Olympic Torch and the 2012 Olympics

According to Public Service UK,  The National Policing Improvement Agency (NPIA) Learning Strategy Department has trained all 250,000 police officers and staff in the UK to use geospatial tools for safety operations for the London Olympics and Paralympics. This would be a big enough job, if the London Olympics only took place in London. However, the Olympic Torch Relay travels within an hour of 95% of people in the UK. The training was available through a GIS e-learning module and provides maps and plans of venues and locations for use in operational planning, briefings and deployments.

Transportation is another big area of concern for the upcoming Olympics.
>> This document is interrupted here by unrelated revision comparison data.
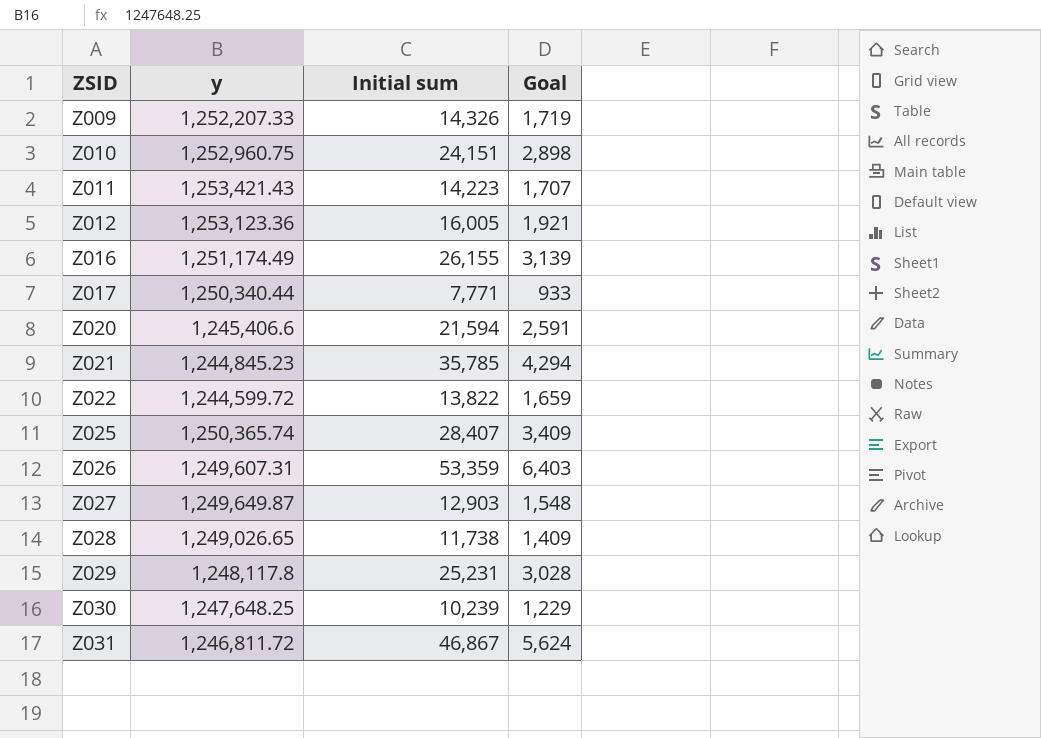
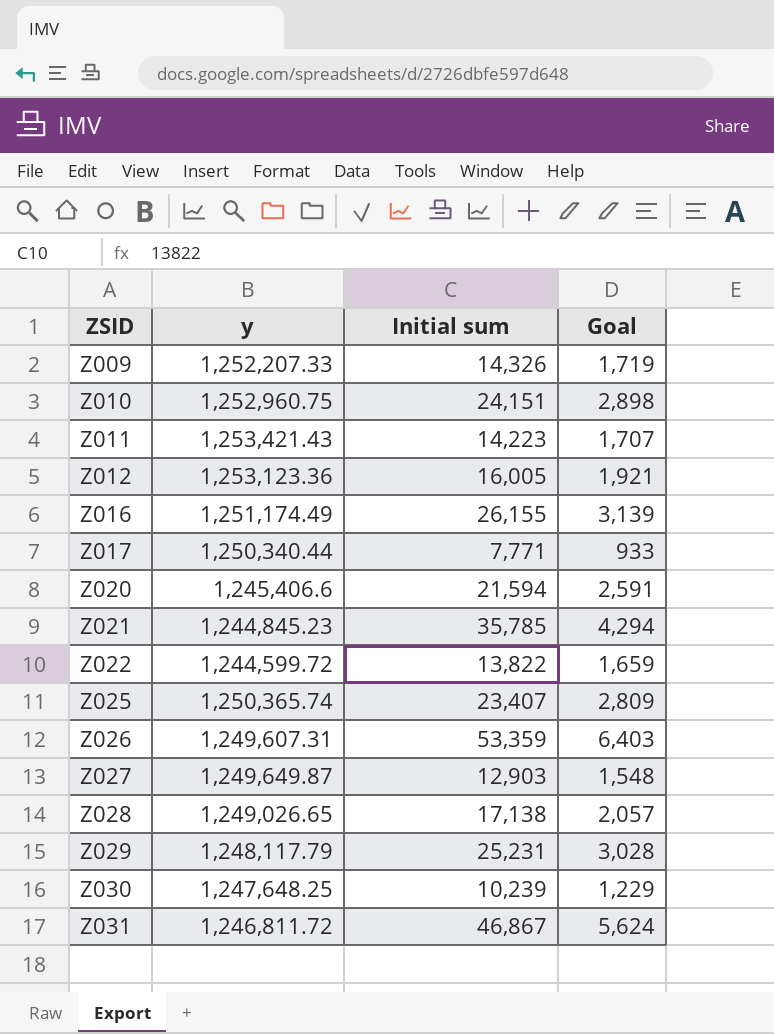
Z025 | Initial sum: 28,407 -> 23,407
Z025 | Goal: 3,409 -> 2,809
Z028 | Initial sum: 11,738 -> 17,138
Z028 | Goal: 1,409 -> 2,057
Z029 | y: 1,248,117.8 -> 1,248,117.79

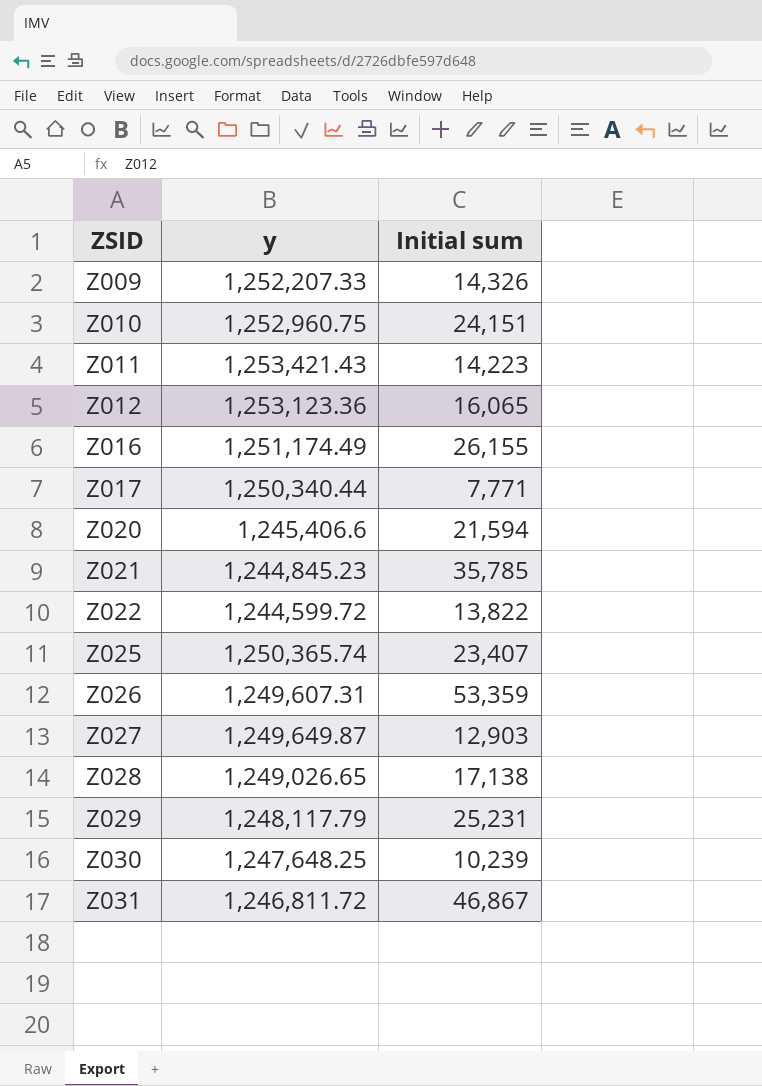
column Goal | formula: [Initial sum] * 0.12 -> none
Z012 | Initial sum: 16,005 -> 16,065

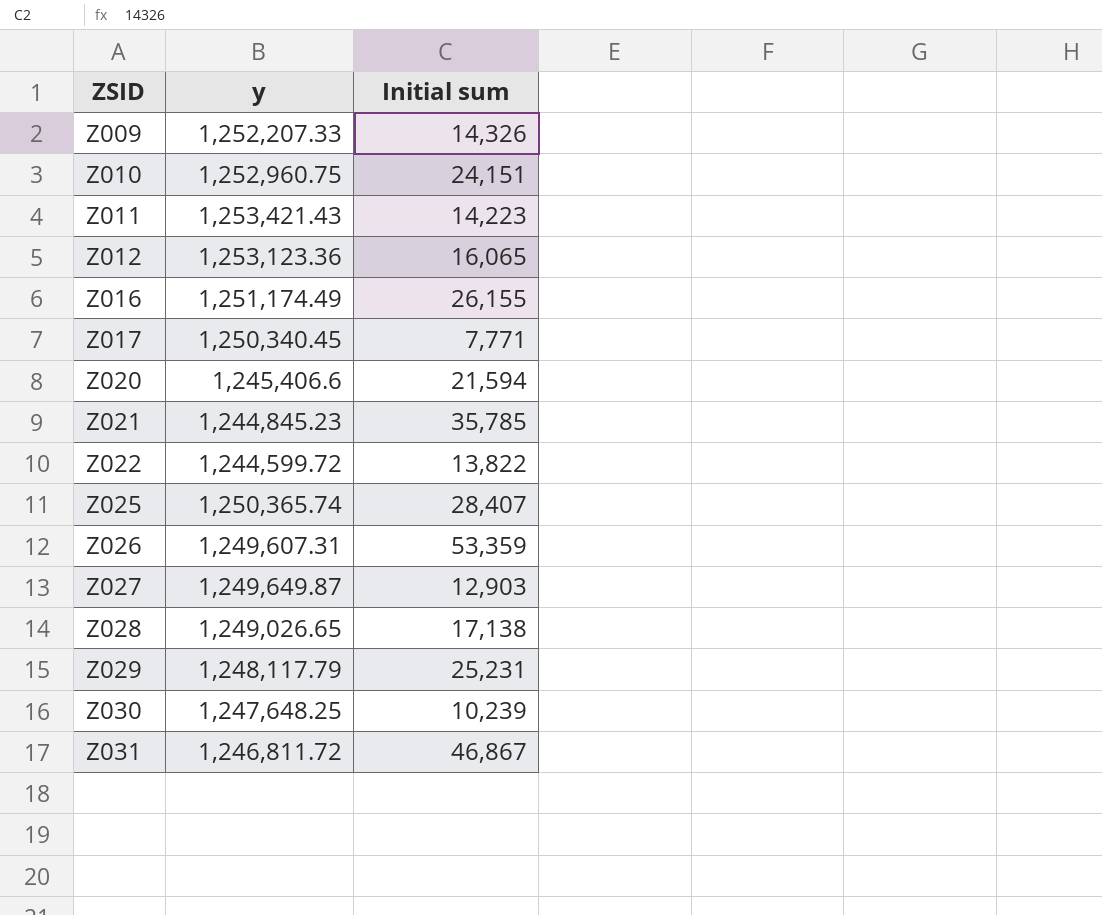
Z017 | y: 1,250,340.44 -> 1,250,340.45
Z025 | Initial sum: 23,407 -> 28,407

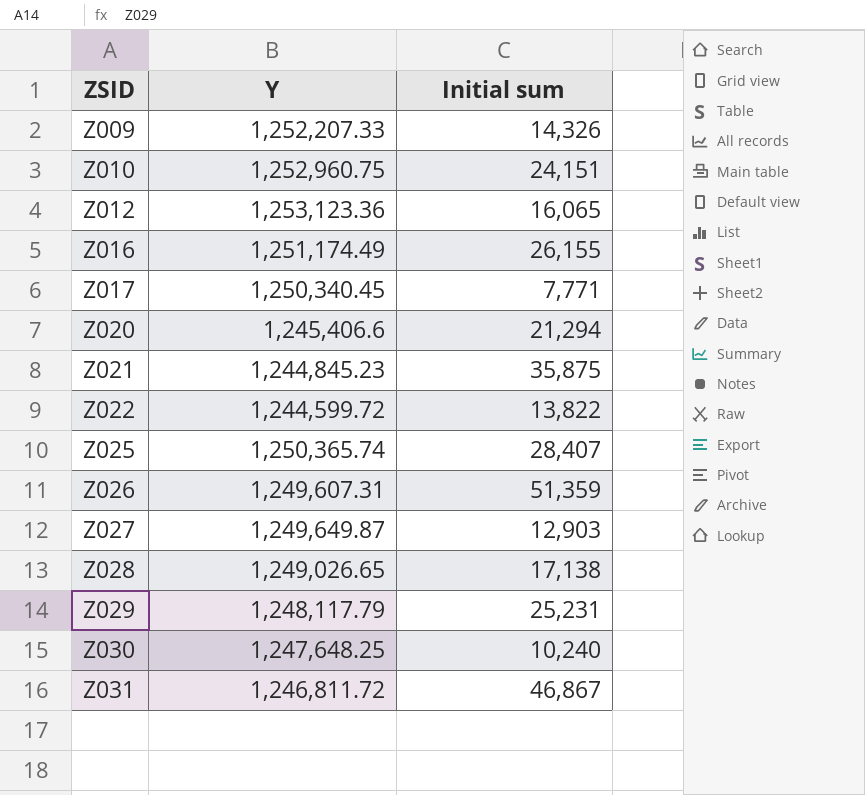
column name: y -> Y
row Z011: 1,253,421.43 | 14,223 -> none
Z020 | Initial sum: 21,594 -> 21,294
Z021 | Initial sum: 35,785 -> 35,875
Z026 | Initial sum: 53,359 -> 51,359
Z030 | Initial sum: 10,239 -> 10,240

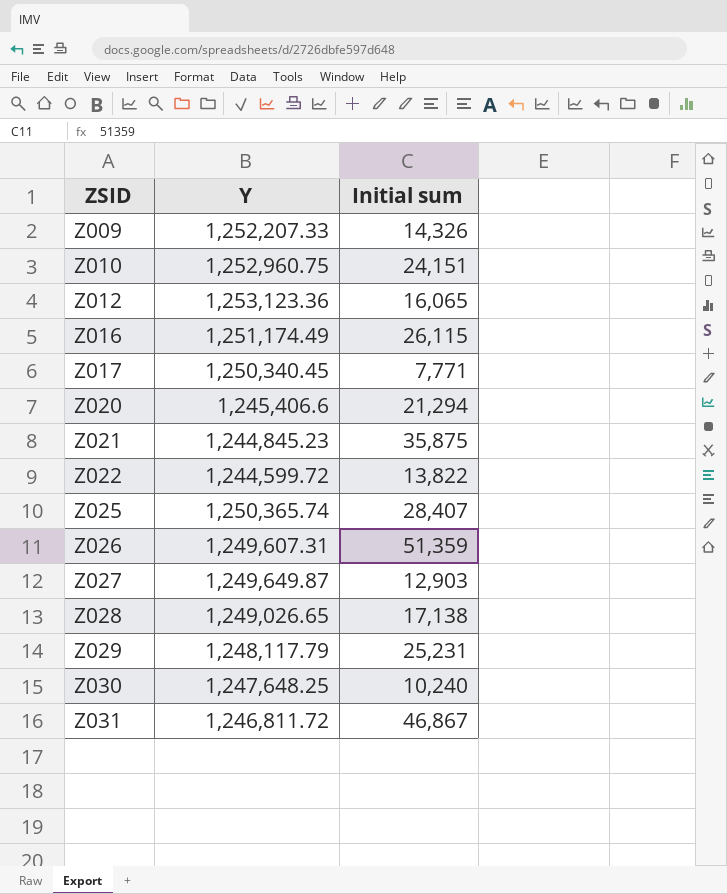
Z016 | Initial sum: 26,155 -> 26,115

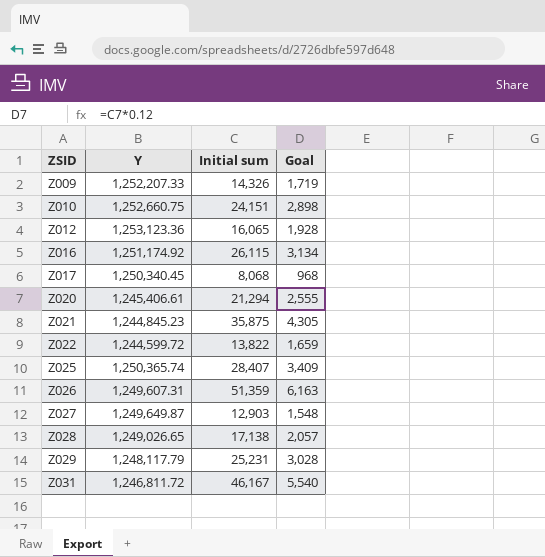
column Goal | formula: none -> [Initial sum] * 0.12
row Z030: 1,247,648.25 | 10,240 -> none
Z010 | Y: 1,252,960.75 -> 1,252,660.75
Z016 | Y: 1,251,174.49 -> 1,251,174.92
Z017 | Initial sum: 7,771 -> 8,068
Z020 | Y: 1,245,406.6 -> 1,245,406.61
Z031 | Initial sum: 46,867 -> 46,167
The interactive map website, Get Ahead of the Games, is a collaboration between the Mayor of London, National Rail, Department for Transport, Highways Agency, and Transport for London to make planning and travel easier during the Olympics and Paralympics. It includes travel by public transport, National Rail, road and river services.

The Ordnance Survey has documented the creation of the 2012 Olympics siteusing detailed ariel imagery from 2001 through to 2010.  The planning and construction of the London 2012 Games was funded by the National Lottery, the Department for Culture, Media and Sport, the Mayor of London and the London Development Agency. They presented about the “Learning Legacy: Lessons Learned from the London 2012 Games construction project“. A web-based GIS viewer and spatial visualization tool was created to all contractors to access and share information. Over 2 million individual pieces of data were created and are part of the infrastructure planning and continued venue management.

The Queens Diamond Jubilee

The Olympics aren’t the only event that has had an impact on geospatial awareness in the U.K.  this summer. The National Policing Improvement Agency (NPIA) also had to prepare for The Queens Diamond Jubilee, along with routine events such as Wimbledon Tennis, Notting Hill Carnival, and football. According to a presentation entitled “Securing the 2012 Olympics: A Milestone in the UK Policing Improvement Programme”  geospatial planning and integrated situational awareness has been happening behind the scenes for years before being implemented in time for the U.K.’s summer of GIS.

ESRI UK have created interactive map of the over 41,000 Queen’s Diamond Jubilee Beacons being lit on Monday, June 4th, throughout the United Kingdom, Channel Islands and the Isle of Man, along with Commonwealth and UK territories overseas. The beacon chain itself has been used for communication and celebration for hundreds of years making it a very old form of geospatial communication.